When you ask an AI a question, you get a first-pass best guess. Optimized for seeming complete. Optimized for the expected question, not your specific one.
The synthesis engine is a different approach: instead of one question and one answer, you run a sequence of passes. Each one builds on the last. The final output — the crystal — bears almost no resemblance to the first-pass answer.
The difference between one answer and a synthesis: roughly the difference between meeting someone for the first time and having worked with them for six months.
The Five Phases
Phase 1 — Braindump
Get everything out without filtering. Yes, include your pre-existing conclusions, your confirmation bias, your gut hypothesis. You're fully inhabiting the question before compressing it. The braindump should feel like it's going too far in one direction — that's right.
Give the AI: the question, all relevant context, your gut hypothesis, what a great answer would let you do.
Phase 2 — Extract
Compress the braindump. What does this actually mean? What's the real question underneath the stated question?
This is the inflection point. The extraction often reveals that the question you started with is not the question you were asking. Present the extraction to yourself: does this match what you actually meant? If not, revise and go back.
Phase 3 — Accumulate
Read everything relevant. This phase is read-only — you're gathering, not drawing conclusions. Add context, examples, competing views, data you've been avoiding. Maximum relevant material before synthesis begins.
Phase 4 — Steelman
Go back through everything assuming it's wrong. Write the strongest countercases. Where does the thesis break? What would a rigorous critic destroy first? What has the shortest half-life?
The psychoflexibility requirement: the steelman only works if you're genuinely willing to change direction based on what it finds. If you're doing it while already committed to the conclusion, you're performing it. The test: did the steelman change anything?
Phase 5 — Crystal
The final synthesis. The sharpest, most compressed version of everything developed across all passes. Not the conclusion — the current best synthesis, held with appropriate confidence. New evidence can update it.
Directing Passes: The "What's Alive?" Heuristic
After each pass, before starting the next: What was most alive in this pass?
Not "what was most important." Alive. What had an edge? What felt like it was pointing at something unexplored?
That element — not the outline, not the original question — should direct the next pass. Plans produce competent coverage. Following what's alive produces discovery.
Knowing When to Stop
The synthesis halts when the last two passes are both worse than the pass before them. Not when two passes are similar — similar passes sometimes reopen. When two consecutive passes have produced less new structure than the pass before them, the peak was already reached.
Practical signal: When you read your latest pass and feel like you're mostly restating what you said two passes ago — even with useful detail added — the peak was two passes back.
The output is the peak pass, not the final pass.
A Worked Example
Starting question: "I want to write about why most people use AI badly, but I can't figure out what I'm saying."
Pass 1 braindump: "The problem is everyone has access to the same AI and gets mediocre results... there's something about treating AI as a tool vs a collaborator... what I'm really annoyed about is that people ask AI for answers when they should be using it to think..."
Most alive line: "people ask AI for answers when they should be using it to think."

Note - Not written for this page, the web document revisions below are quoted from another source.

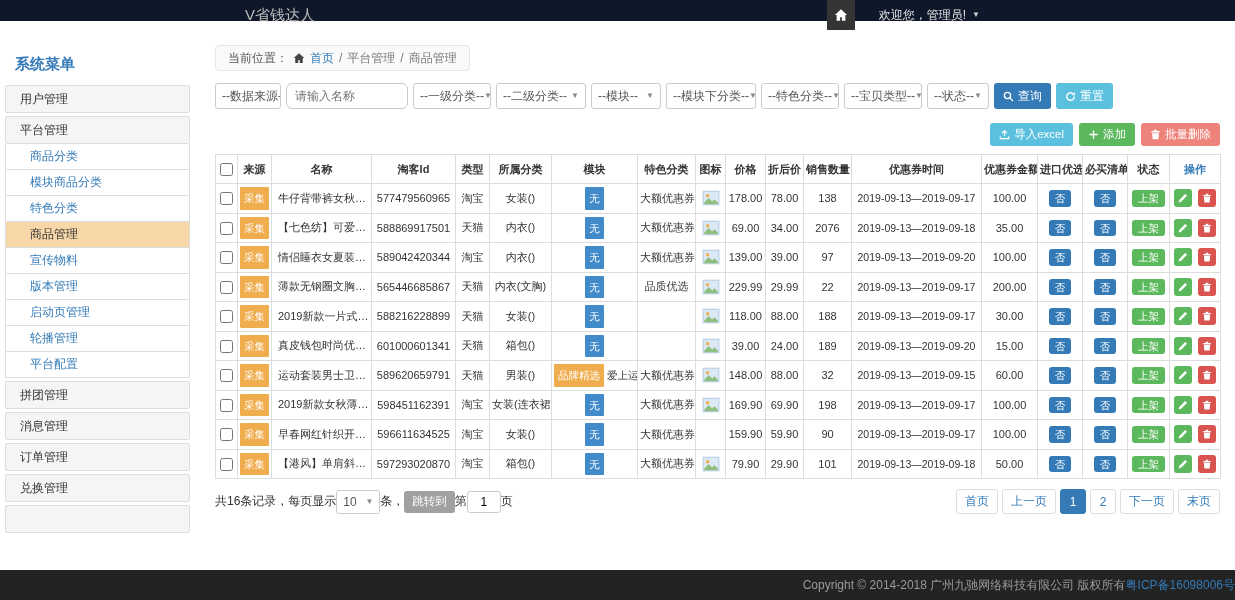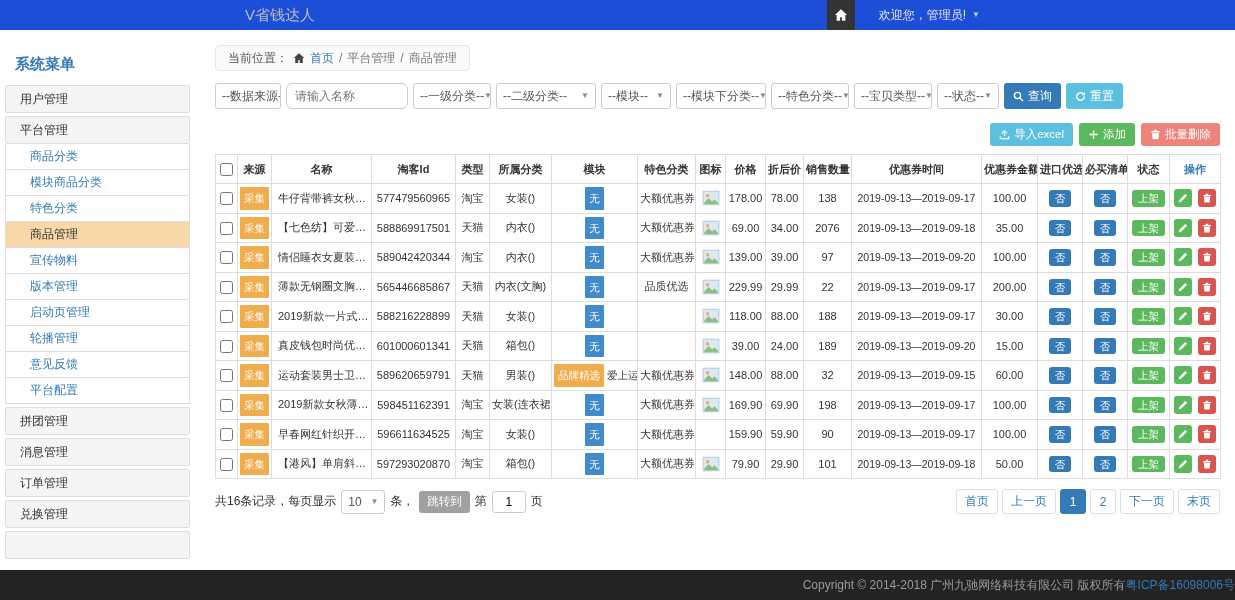--- a/index.html
+++ b/index.html
@@ -7,7 +7,7 @@
   .page{position:relative;width:1235px;height:600px;overflow:hidden;background:#fff;font-size:12px;color:#333}
 
   
-  .topbar{position:absolute;top:0;left:0;width:100%;height:30px;background:#1d4ed8;z-index:6}
+  .topbar{position:absolute;top:0;left:0;width:100%;height:21px;background:#0f172a;z-index:6}
   .topbar-title{position:absolute;left:245px;top:0;line-height:30px;color:#bdbdbd;font-size:15px}
   .topbar-right{position:absolute;right:255px;top:0;height:30px;display:flex;align-items:center;gap:24px}
   .home-btn{width:28px;height:30px;background:#343434;display:flex;align-items:center;justify-content:center;cursor:pointer}

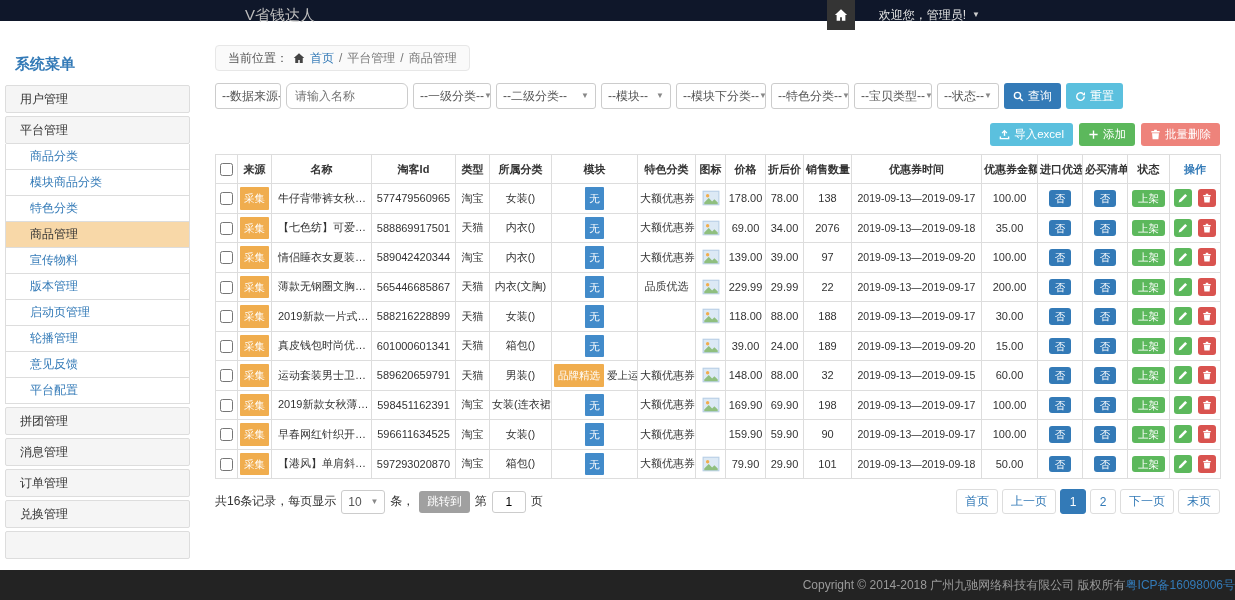--- a/index.html
+++ b/index.html
@@ -32,7 +32,7 @@
 
   .filters{display:flex;gap:5px;margin-top:12px;align-items:center;flex-wrap:nowrap}
   .select{height:26px;border:1px solid #ccc;border-radius:3px;background:#fff;display:flex;align-items:center;justify-content:space-between;padding:0 6px;color:#555;cursor:pointer;white-space:nowrap;overflow:hidden}
-  .w1{width:66px}.w2{width:78px}.w3{width:100px}.w4{width:70px}.w5{width:90px}.w6{width:78px}.w7{width:78px}.w8{width:62px}
+  .w1{width:66px}.w2{width:78px}.w3{width:90px}.w4{width:70px}.w5{width:90px}.w6{width:78px}.w7{width:78px}.w8{width:62px}
   .text-input{height:26px;border:1px solid #ccc;border-radius:6px;padding:0 8px;font-size:12px;width:122px;font-family:inherit;color:#333}
   .btn{height:26px;border:none;border-radius:3px;color:#fff;padding:0 9px;font-size:12px;display:inline-flex;align-items:center;gap:4px;cursor:pointer;font-family:inherit;white-space:nowrap}
   .btn.blue{background:#337ab7}

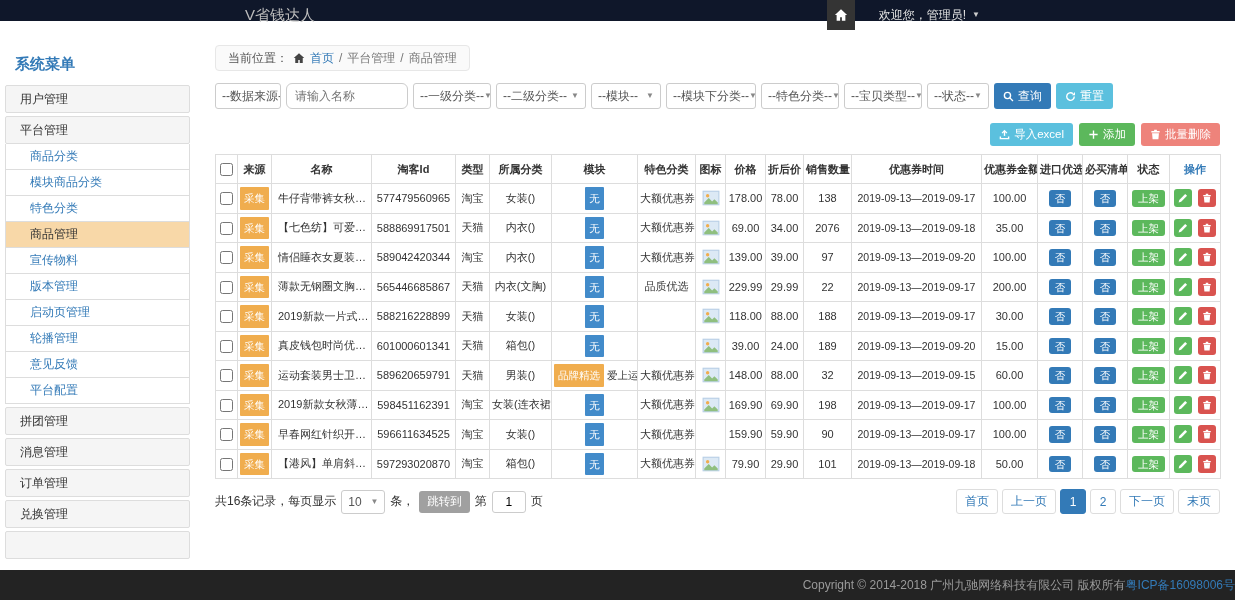--- a/index.html
+++ b/index.html
@@ -142,9 +142,6 @@
           <span>轮播管理</span>
         </div>
 
-        <div class="side-item" data-type="sub">
-          <span>意见反馈</span>
-        </div>
 
         <div class="side-item" data-type="sub">
           <span>平台配置</span>

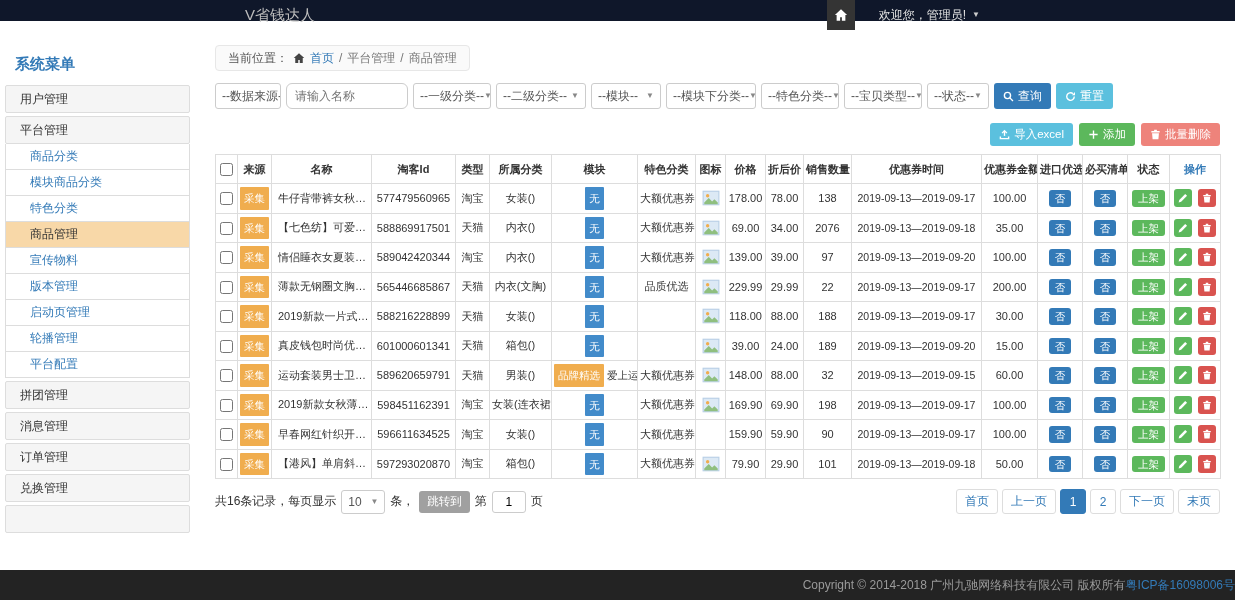--- a/index.html
+++ b/index.html
@@ -65,7 +65,7 @@
   input[type="checkbox"]{margin:0;vertical-align:middle}
 
   .pagebar{display:flex;justify-content:space-between;align-items:center;margin-top:10px}
-  .page-left{display:flex;align-items:center;gap:5px;color:#333}
+  .page-left{display:flex;align-items:center;color:#333}
   .select.mini{width:44px;height:24px}
   .jump-btn{background:#a0a0a0;color:#fff;border:none;border-radius:3px;height:22px;padding:0 8px;font-size:11.5px;cursor:pointer;font-family:inherit}
   .jump-input{width:34px;height:22px;border:1px solid #ccc;border-radius:3px;text-align:center;font-size:12px;font-family:inherit}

Pass 2 — Extract, follow the alive line: "Central claim: the problem is frame, not capability. People are asking AI to give answers when the better use is thinking through the question. The question formation is the work."
Most alive: the distinction between outsourcing thinking vs using AI to improve your own thinking.
Pass 3 — Accumulate + develop the distinction: "Outsourcing: ask 'should I take this job?' AI says yes/no. Using AI to think better: ask 'what am I missing about this decision?' You do the synthesis; AI provides material. Who holds the model?"
Pass 4 — Steelman: "Counter: sometimes you just need an answer. Stronger: this post says HOW to diagnose the problem but not how to fix it. Without a technique, this is just criticism."
The steelman found the actual gap — the post needs a concrete technique.
Pass 5 — Crystal: "Post argues: most people use AI as an answer engine. The key move is not 'what's the answer?' but 'what's the next question?' Here's one specific technique for doing this. Here's what a conversation looks like when you run it."
The crystal is completely different from the braindump. That gap is the value.
When to Use It
- Questions you've been stuck on for more than a few days
- Strategic decisions with irreversible consequences
- Writing projects you want to be genuinely good (not just done)
Not for: quick lookups, single-pass tasks, tight deadlines where 5+ passes aren't possible.
The tell: if a first-pass answer feels flat and you know more about the question than the answer contains, the synthesis engine is the right approach.
Practice
Run a 5-pass synthesis on one question you're currently stuck on. Write a companion analysis note after each pass (what appeared, what's alive, what direction to take next). Produce a crystal.
Completion criteria: A synthesis folder with 5+ passes, analysis notes, and a crystal. The crystal is materially different from the braindump.